Angles, v Flexible Flyer Liquidating Trust (5th Cir. Feb. 11,2013) [unpublished]
Because the layoffs of all employees by Flexible Flyer on the date it filed bankruptcy were shown to have been caused by the abrupt unavailablity of operating funds, which were completely unanticipated, the WARN Act's 60-day notice provision did not apply. The facts supported the "unforseeable business circumstances" exception to the notice requirement.
Procedural context:
Employees of Flexible Flyer (the Debtor) brought an adversary in its bankruptcy proceedings alleging liabilty under the WARN Act. After a bench trial, the Bankruptcy Court found that the Debtor's circumstances supported two exceptions to the notice requirement and thus there was no violation. The District Court affirmed the ruling finding that the factual determinations of were not clearly erroneous. The Fifth Circuit , reviewing for clear error, likewise affirmed the ruling in favor of the Debtor as to the "unforseeable business circumstances" exception and therefore did not address whether the faltering business exception, which the Bankruptcy Court found not as compelling, but also found was supported by the evidence..

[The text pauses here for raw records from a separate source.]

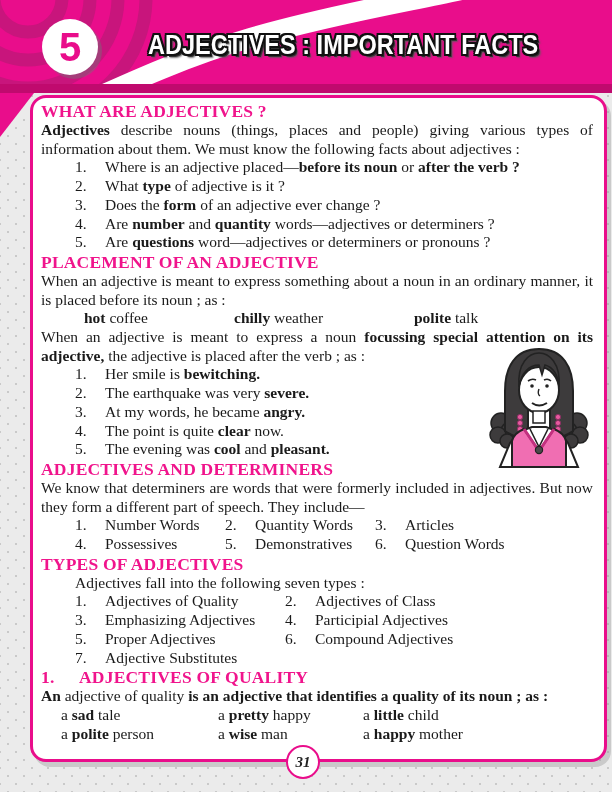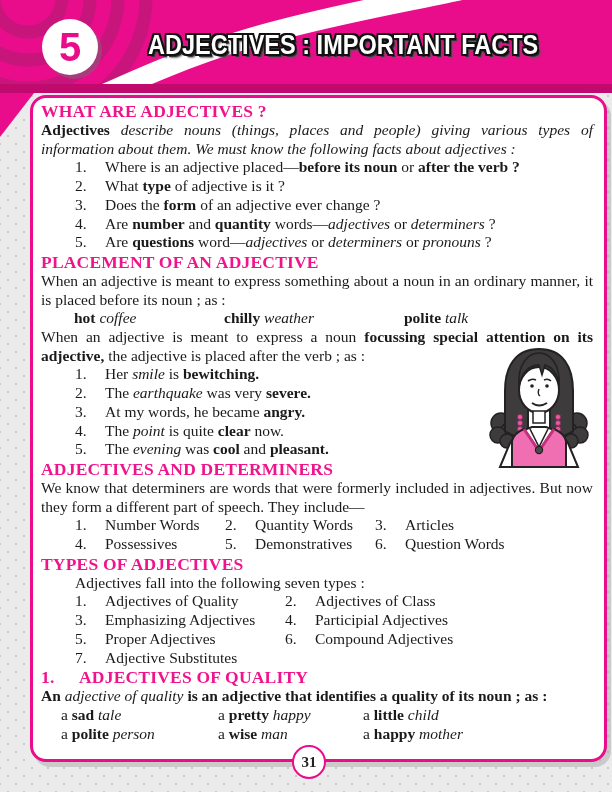"describe nouns (things, places and" .i { font-style: italic -> none }
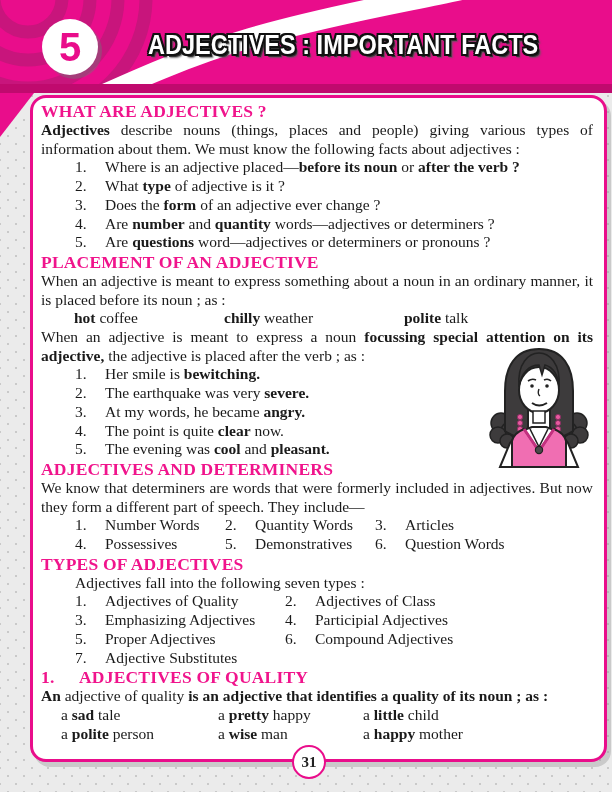"hot coffee" .row3 { margin-left: 33px -> 43px }
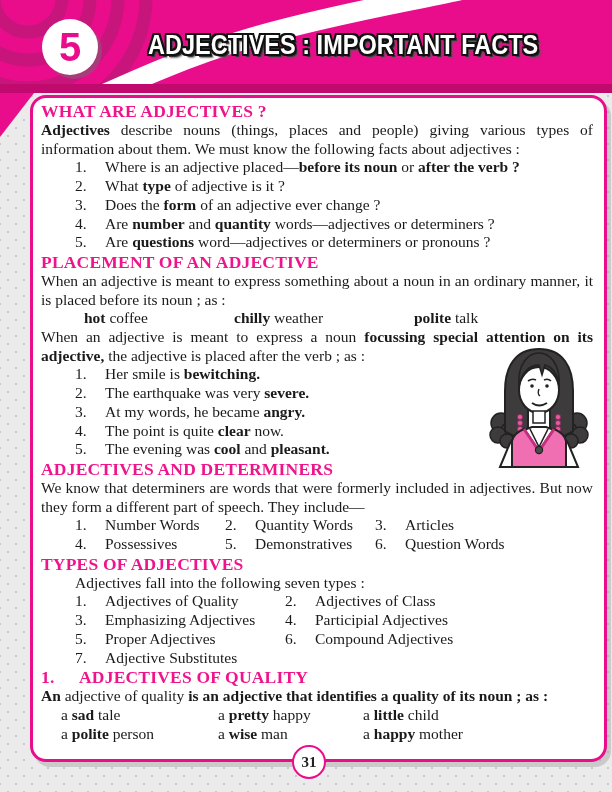"31" .page-num { font-style: none -> italic; left: 292px -> 286px }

Flexible Flyer manufactured swing sets, hobby horses, go-carts, utility vehiciles and fitness equipment. It had been formed in 1997, by its parent company, Cerberus, to purchase assets out of another bankruptcy estate.It had not been profitable in any of its 8 years of operations. Flexible Flyer's operating capital came from two sources: CIT which factored its receivables and occasional infusions from the parent company. In 2005 it went through quite a storm. In April it had to recall 10,000 go-carts because of defective parts. Around the same time three major customers gave notice that they were deferring order of swing sets and another customer withheld $300,000.00 in payments for merchandise already shipped. The Debtor's witness testified that in August he had procured an agreement for earlier payment of invoices from Wal-Mart, obtained agreements to defer payments to some vendors, and that he remained optomistic that the company could weather the storm. One additional factor was that the sole competitor in the U.S. for swing set sales went into bankruptcy, leaving Flexible Flyer as the only US Manufacturer. However, the factor cut their advance amounts from 80% to 50% and then the parent refused to provide any funding. These actions resulted in the bankruptcy filing and immediate termination of all employees. The employees argued that Flexible Flyer knew months in advance that they would have to layoff employees and violated the WARN Act by not sending out that notice. The Court heard the testimony of the CFO who sincerely believed that they could whether the storm and never thought that the parent company would refuse to provide funding as needed, since it had never refused in the past. The court found him credible. The fact that he worked until the end to turn things around was interpretted as good faith, well-grounded hope and thus a reasonable excercise of business judgment. The Bankruptcy Court found the circumstances supported both the unforeseeable circumstances exception and the faltering business exception.